From Where I Sit
By Pat Spilseth, Columnist
Outside my bedroom windows, the sky is flooded with moonlight. At 5 a.m. I’m awake, reaching for another blanket. I shiver, feel the chill of approaching fall with its accompanying body aches. The change of weather invades my aging joints.
Strange, but why is it that as each season approaches, we long for the past season, not fully completed in our lives. But is there ever enough of summer or the past year of life? Some days I dread the approach of another birthday, but this year is different. I’m still alive and feeling pretty good. My prayers each night include neighbor friends in hospice…it seems that the 70s bring on more health issues. At bridge and book club and even at neighborhood parties, one of the subjects taking priority is health problems. Then we remind ourselves to enjoy the moment; live now! Get up each morning and decide to be happy…a lot of attitude is psychological.
How I savor those lazy, hazy days of summer, sunning on the dock above the lapping waves; speeding through waves with spray flying up in my face as the boat cuts through a big wave; hearing the loud chirping of crickets as I sit reading on the screened porch…can we ever have too much of such joyful abandonment?
Summer and our youth are so fleeting.
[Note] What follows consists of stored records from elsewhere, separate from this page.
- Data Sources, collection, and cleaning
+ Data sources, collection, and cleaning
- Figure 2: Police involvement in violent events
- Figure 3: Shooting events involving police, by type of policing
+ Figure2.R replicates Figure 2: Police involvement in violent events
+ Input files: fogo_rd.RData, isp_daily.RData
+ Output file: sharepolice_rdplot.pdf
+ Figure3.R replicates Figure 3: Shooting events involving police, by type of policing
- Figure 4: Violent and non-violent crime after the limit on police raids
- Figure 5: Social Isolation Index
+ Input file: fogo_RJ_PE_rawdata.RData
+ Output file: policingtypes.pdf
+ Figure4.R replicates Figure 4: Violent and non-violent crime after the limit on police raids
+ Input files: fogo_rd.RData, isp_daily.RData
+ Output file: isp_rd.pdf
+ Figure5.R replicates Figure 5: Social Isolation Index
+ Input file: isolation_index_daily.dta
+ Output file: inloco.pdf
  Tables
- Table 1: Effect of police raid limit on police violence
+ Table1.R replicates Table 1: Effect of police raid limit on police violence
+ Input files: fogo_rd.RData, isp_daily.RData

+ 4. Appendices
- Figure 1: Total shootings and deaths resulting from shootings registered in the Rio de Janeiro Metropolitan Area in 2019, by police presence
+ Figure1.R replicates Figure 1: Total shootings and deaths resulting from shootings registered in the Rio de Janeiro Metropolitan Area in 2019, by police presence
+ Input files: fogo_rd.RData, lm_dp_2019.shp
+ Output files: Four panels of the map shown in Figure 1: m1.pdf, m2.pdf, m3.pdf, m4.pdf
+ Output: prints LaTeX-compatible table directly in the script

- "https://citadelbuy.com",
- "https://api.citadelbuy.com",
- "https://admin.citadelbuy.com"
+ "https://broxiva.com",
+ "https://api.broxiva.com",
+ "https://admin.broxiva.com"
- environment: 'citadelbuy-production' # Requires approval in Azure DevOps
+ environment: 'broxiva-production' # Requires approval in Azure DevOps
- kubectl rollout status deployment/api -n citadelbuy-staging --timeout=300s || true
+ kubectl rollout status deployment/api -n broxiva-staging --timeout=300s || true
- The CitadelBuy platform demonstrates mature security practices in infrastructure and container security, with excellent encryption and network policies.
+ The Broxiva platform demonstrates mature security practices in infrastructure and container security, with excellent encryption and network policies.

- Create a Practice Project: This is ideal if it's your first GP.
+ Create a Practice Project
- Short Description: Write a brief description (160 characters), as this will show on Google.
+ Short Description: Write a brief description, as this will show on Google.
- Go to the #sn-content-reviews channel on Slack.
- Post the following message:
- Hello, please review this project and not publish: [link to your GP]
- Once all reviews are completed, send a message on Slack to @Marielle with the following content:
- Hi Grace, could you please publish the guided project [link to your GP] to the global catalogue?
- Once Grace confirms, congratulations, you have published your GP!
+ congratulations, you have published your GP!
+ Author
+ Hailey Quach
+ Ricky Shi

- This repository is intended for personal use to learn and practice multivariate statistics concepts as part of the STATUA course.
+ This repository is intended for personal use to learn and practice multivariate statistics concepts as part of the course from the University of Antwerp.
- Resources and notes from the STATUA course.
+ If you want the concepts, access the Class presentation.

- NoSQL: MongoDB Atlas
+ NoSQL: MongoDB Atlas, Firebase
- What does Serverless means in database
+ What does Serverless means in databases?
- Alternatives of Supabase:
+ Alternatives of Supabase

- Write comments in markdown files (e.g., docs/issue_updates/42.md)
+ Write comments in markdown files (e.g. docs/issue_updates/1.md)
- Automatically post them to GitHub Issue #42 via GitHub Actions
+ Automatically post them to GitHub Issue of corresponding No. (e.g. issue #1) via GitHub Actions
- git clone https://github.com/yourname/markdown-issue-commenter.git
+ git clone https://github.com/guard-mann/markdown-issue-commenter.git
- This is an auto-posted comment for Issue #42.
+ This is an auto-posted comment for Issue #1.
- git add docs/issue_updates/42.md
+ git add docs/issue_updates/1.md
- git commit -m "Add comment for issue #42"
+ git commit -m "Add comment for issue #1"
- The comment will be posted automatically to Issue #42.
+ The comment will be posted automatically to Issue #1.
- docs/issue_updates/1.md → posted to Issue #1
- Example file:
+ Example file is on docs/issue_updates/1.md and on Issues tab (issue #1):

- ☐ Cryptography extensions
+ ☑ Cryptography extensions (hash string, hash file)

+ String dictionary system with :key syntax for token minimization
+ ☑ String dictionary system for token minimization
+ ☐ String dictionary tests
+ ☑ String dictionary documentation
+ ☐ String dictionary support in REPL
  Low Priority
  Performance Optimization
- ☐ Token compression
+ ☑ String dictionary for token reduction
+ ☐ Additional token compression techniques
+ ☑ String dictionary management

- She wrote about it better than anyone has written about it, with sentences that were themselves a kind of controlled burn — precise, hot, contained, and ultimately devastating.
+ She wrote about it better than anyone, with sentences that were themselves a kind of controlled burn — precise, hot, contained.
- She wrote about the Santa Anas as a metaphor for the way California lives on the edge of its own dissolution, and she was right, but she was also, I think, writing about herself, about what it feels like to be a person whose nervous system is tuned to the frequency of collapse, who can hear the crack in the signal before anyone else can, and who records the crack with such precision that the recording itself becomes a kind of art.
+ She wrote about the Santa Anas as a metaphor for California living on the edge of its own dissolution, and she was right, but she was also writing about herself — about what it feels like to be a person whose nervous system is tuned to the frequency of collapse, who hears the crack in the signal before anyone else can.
We want more…
Fall means flannel sheets and wool afghans, casseroles and banana and zucchini breads. It’s soon time to close windows and doors, shutting out the creeping cold; time to wrap ourselves in afghans of memories of last summer as we nudge our toes toward the warmth of the fireplace. Soon I’ll be reading by the fire, nodding off and dozing by nine. It’s dark outside by eight; no wonder I fall asleep so early.
Good sleep happens much more often when I’ve had an event-filled day and a tasty, warm supper. After yesterday’s birthday treat of a drive through the Eloise Butler Wildflower Gardens, dining at Hyacinth’s restaurant talking to the chef about our delicious pasta dinner with wine and chocolate meriange dessert, I slept so well.
Familiar smells of roast beef, baking potatoes, onions and carrots coming from the oven wrap me in comforting memories of my mother’s meals. Smells can fuel the fastest kind of time travel speeding me back across the years. Evocative scents never cease to punch a fist in my heart.
Home is where I usually flew when I felt despair about how life was treating me. Mom didn’t have to say anything; her presence was enough. She baked comfort food and brought a coffee cup and cookie into the living room to sit with Dad and me. He just relaxed with the paper in his La-Z-Boy recliner near the fireplace. I’d lie on the sofa under a window of light, cuddling in an afghan. That scene still reminds me of the comfort I felt being home with Mom and Dad. I knew I was surrounded by the supporting love of my parents.
Fall recalls melancholic moments of home and family. Fall anticipates the arrival of snowflakes and freezing temperatures, the winter of our lives. We want more warm days and balmy nights before we have to put up the storm windows and get out the quilts. Many of us aren’t content with the calendar’s pages turning to a new season; many of us protest growing another year older as well as the change of seasons. Why can’t time stand still??
But whether we want it or not, now it’s time for the fall equinox which falls between September 20 and the 23rd. It’s a time when the hours of nighttime and daytime are equal, 12 hours each. The month of September also marks the “Wine Moon,” the lunar cycle when grapes are harvested from the arbors, pressed and put away to become wine. The full moon closest to the Autumn Equinox is known as the “Harvest Moon,” since farmers would also harvest their crops during the night with the light of the full moon.
Wrap yourself in the blessings of the season. Pop popcorn, burn cinnamon and clove scented candles, bake pumpkin bread, rake the red and brown leaves, and gather firewood to burn in the fireplace. Summer is a past memory to treasure. Get outside and enjoy the invigorating weather of September and October.
“For if there is a sin against life, it consists perhaps not so much in despairing of life as in hoping for another life and in eluding the implacable grandeur of this life.” ~Albert Camus, French author/philosopher’s comment on living life in the present. Enjoy the moment.